Discussion in 'Night, InfraRed, and UltraViolet Photography' started by SilverEagle, Oct 2, 2005.

  1. After seeing Wilk's IR shots I had Life Pixel mod my D70. Images look fine with 18-70mm Nikon and 10.5mm lenses, but not with the Tokina 12-24 f/4. I get a light double spot in the center of the image, which is more pronounced by stopping down. I suspect there is an IR light leak in the way the shutter opens, since I see a brighter small dot in the center of a light spot. This lens has a round flare spot by design( not pentagonal, hexagonal, etc.) These are in the very center of the image. Has anyone else encounterd this with any lens? particularly the Tokina 12-24mm. By the way, when I try this on my 'regular' D70s using an 89b filter over the front of the lens, there is no light spot. Also, I stand in the shade for my test shots to avoid flare.

  2. nfoto

    nfoto Guest

    Welcome to the mad world of IR photography. Hot-spots are a fairly common and certainly very annoying issue. It occurs not because the shutter leaks IR, but results from stray light being bounced back and forth inside the mirror box of the camera. The lens coating is ineffective in IR thus you see this more easily when an IR filter is put over the lens to block visible light. However, it would be very misleading to associate hot-spots with lens coatings per se, since the issue really is stray light inside the camera!

    In my experience the hot-spot issue is slightly unpredictable as far as its occurrence is concerned, since some combinations of lenses, IR filters, and cameras show hot-spots, while another combination using the same lens may not have a problem. However, some lenses do consistently develop hot-spots and there is an emerging pattern of wide-angle zoom lenses with hot-spot issues. Another lens with frequent hot-spots is the AF Nikkor 50 mm f/1.8 D.

    If you have gone to the effort of having an IR-modified camera, why not go the whole way and add an IR-dedicated lens to it? The top candidate for this is the non-AI 28 mm f/3.5 Nikkor, which is a fantastic performer in IR (it is superb for ordinary use as well, but really shines in IR). I never have had any hot-spot issues with this lens on any camera for IR. The 28/3.5 can be had dirt cheap on the second-hand market and obviously must be AI-modified to mount on modern cameras, but many of the lenses floating around these days have already been modified. Some quite crudely, in fact, but that doesn't matter since you are not going to meter with this lens, that it mounts on the camera entirely suffices.

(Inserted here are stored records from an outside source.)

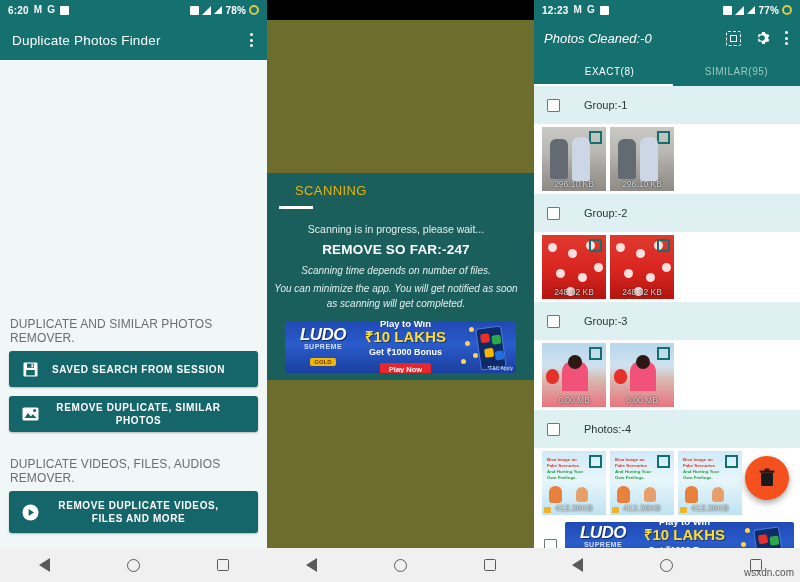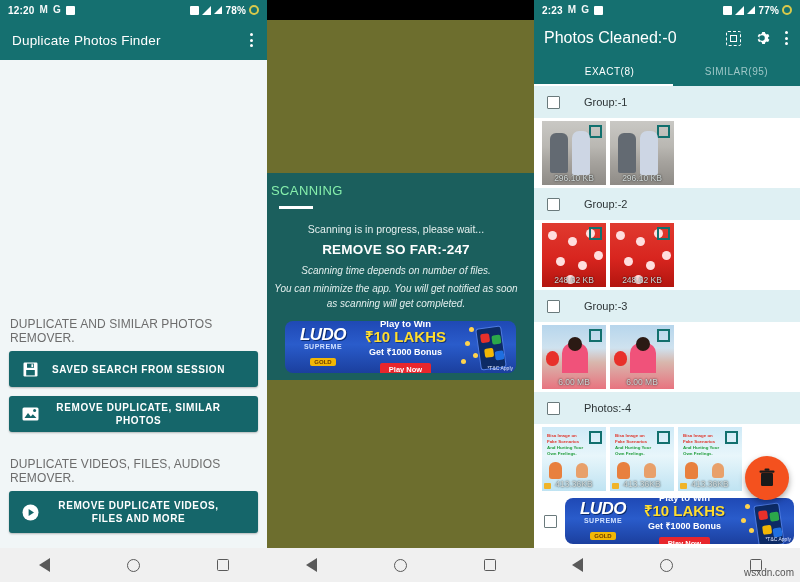--- a/index.html
+++ b/index.html
@@ -167,7 +167,7 @@
 
     <div class="statusbar">
       <div class="sb-left">
-        <span class="sb-time">12:20</span>
+        <span class="sb-time">6:20</span>
         <span class="sb-ic">M</span>
         <span class="sb-ic">G</span>
         <span class="sb-sq"></span>

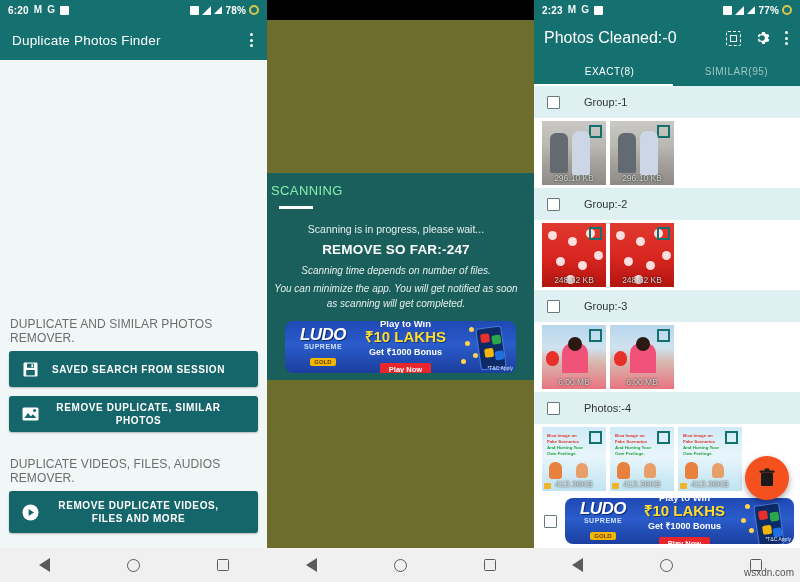--- a/index.html
+++ b/index.html
@@ -298,7 +298,7 @@
 
     <div class="statusbar">
       <div class="sb-left">
-        <span class="sb-time">2:23</span>
+        <span class="sb-time">12:23</span>
         <span class="sb-ic">M</span>
         <span class="sb-ic">G</span>
         <span class="sb-sq"></span>

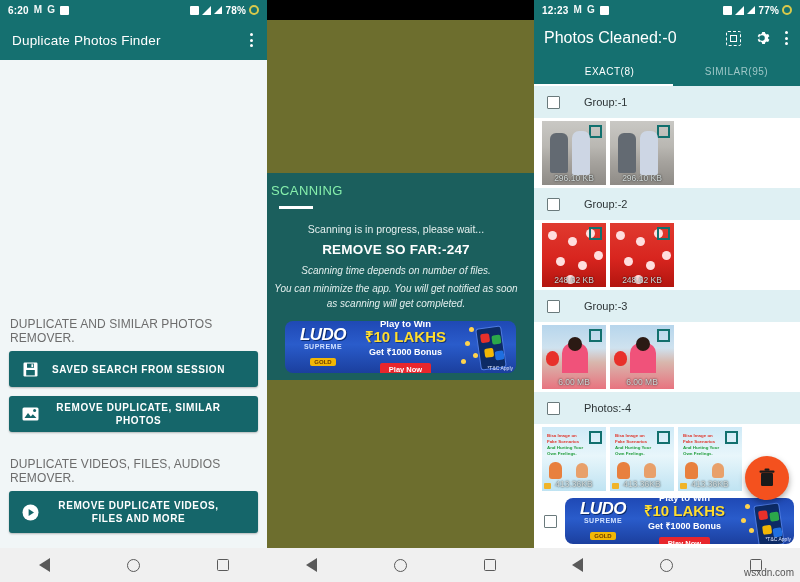--- a/index.html
+++ b/index.html
@@ -112,7 +112,7 @@
 
   
   .p3-appbar { height: 36px; background: #157070; color:#fff; display:flex; align-items:center; padding: 0 10px; }
-  .p3-title { font-size: 16px; }
+  .p3-title { font-size: 13px; font-style: italic; }
   .p3-actions { margin-left:auto; display:flex; align-items:center; gap: 13px; }
   .icon-selectall { width: 15px; height: 15px; border: 1.6px dashed #fff; border-radius:2px; display:flex; align-items:center; justify-content:center; }
   .icon-selectall i { width: 7px; height:7px; border:1.5px solid #fff; display:block; }

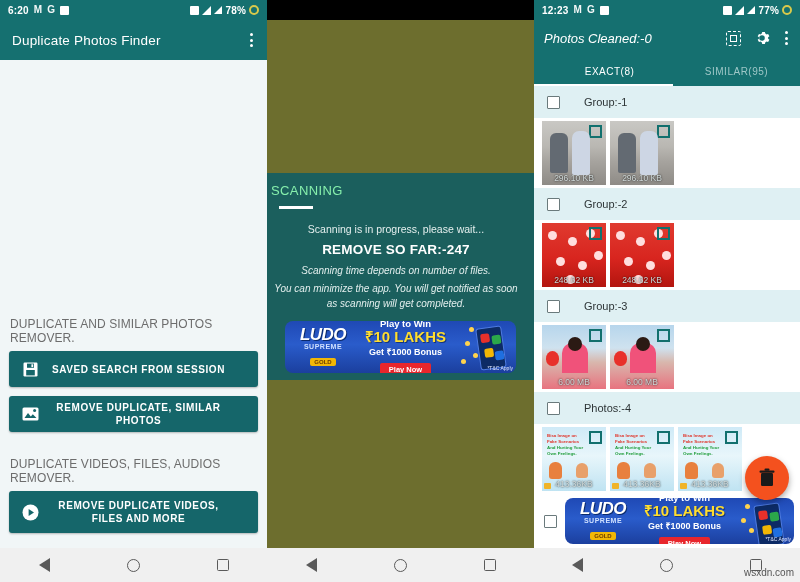--- a/index.html
+++ b/index.html
@@ -122,7 +122,7 @@
   .tab.inactive { color:#9ec7c7; }
   .tab.active::after { content:""; position:absolute; left:0; right:0; bottom:0; height:2.5px; background:#ffffff; }
   .p3-list { position:absolute; top:86px; left:0; right:0; bottom:34px; overflow:hidden; background:#ffffff; }
-  .group-head { background:#dff0f3; height: 32px; display:flex; align-items:center; padding-left: 13px; }
+  .group-head { background:#dff0f3; height: 38px; display:flex; align-items:center; padding-left: 13px; }
   .cb { width: 13px; height:13px; border:1.5px solid #6a7a7c; background:#ffffff; border-radius:1px; flex:0 0 13px; cursor:pointer;}
   .group-label { margin-left: 24px; font-size: 11px; color:#2d3436; }
   .thumbs { display:flex; gap: 4px; padding: 3px 0 3px 8px; background:#ffffff; }

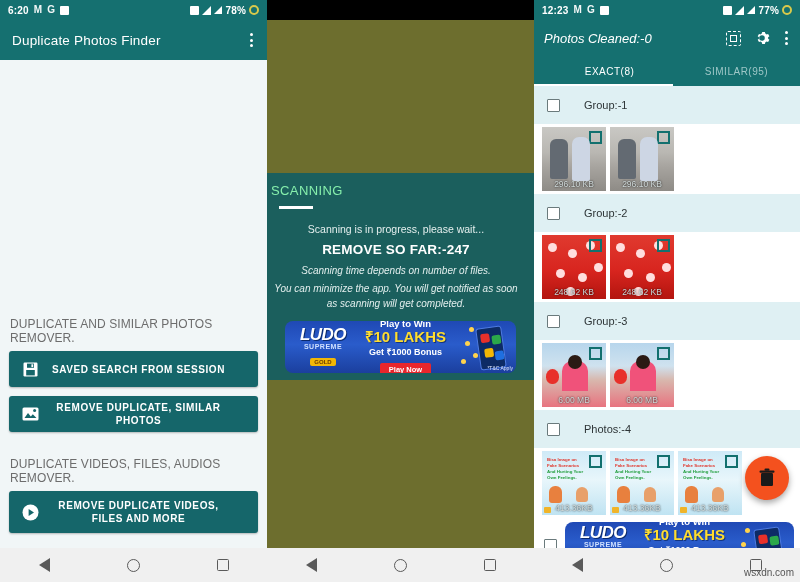--- a/index.html
+++ b/index.html
@@ -77,8 +77,8 @@
   .p2-olive-top { height: 153px; background: #6d6e2e; }
   .p2-card { background: #1b5f5d; padding: 0 0 10px 0; }
   .p2-scan-head {
-    color: #86efac; font-size: 13px; letter-spacing: .4px;
-    padding: 10px 12px 8px 4px;
+    color: #eab308; font-size: 13px; letter-spacing: .4px;
+    padding: 10px 12px 8px 28px;
   }
   .p2-underline { height: 3px; width: 34px; background: #ffffff; margin-left: 12px; }
   .p2-text-wrap { padding: 14px 10px 0 1px; text-align: center; }

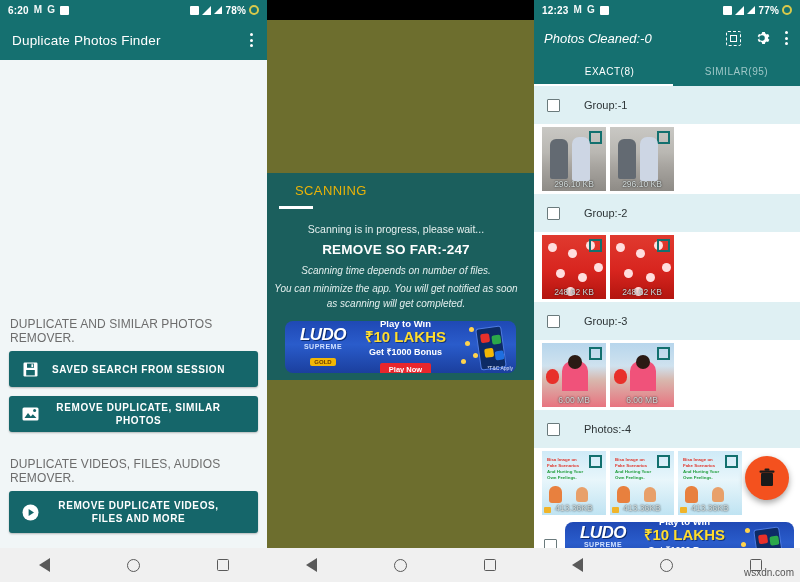--- a/index.html
+++ b/index.html
@@ -89,7 +89,7 @@
 
   
   .ad {
-    position: relative; height: 52px; border-radius: 8px; overflow: hidden;
+    position: relative; height: 52px; border-radius: 2px; overflow: hidden;
     background: linear-gradient(180deg,#1f49b5 0%, #2a5ccb 45%, #1b3f9e 100%);
     display: flex; align-items: center; justify-content: center;
   }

    Most of my IR work is done with the 28/3.5.
  3. Bjørn,
    This is most helpful. And I really appreciate the recommendation for the non-AI 28 f/3.5. I will have to find one. In fact, I may have one among my old equipment. Also, in my web search since my original post, I found a site ( http://www.nickgallery.com ) that offers a number of free photoshop actions, including Color-to-IR.
    Thanks again,
  4. Wilk


    Jul 28, 2005
    Interesting... I've not faced the problem yet. I have all Nikkor except for two sigma primes, which I don't think I've tried yet, will have to do that. So far, I've mosty used my 12-24 Nikkor (which seems to have no discernable problems so far) the kit which does work great for me as well, a few with my 85 1.4 and many with my 135 F/2 DC which all seem to be fine, but have not post processed a lot of these. Although a non AI lens won't function on the D70 (assuming it will with the mod, but it's an area I'm sorely lacking in knowledge wise) I could shoot the D70 all day long in manual, as it's pretty easy to zone in with a manual test or two - I've been doing most of my brackets in manual anyhow.

    Hope your trip is going well, otherwise.

    Bjørn, I SO appreciate your amazing expertise in this arena!
  5. nfoto

    nfoto Guest

    A number of people report bad issues with the 12-24 DX Nikkor and IR hot-spots. I can vouch for the reality of those issues, since the 12-24 on certain cameras exhibits the worst IR hot-spots I've ever encountered.

    All this underscores the need for testing the combination of lens, filter(s), and camera before embarking on any serious IR shooting.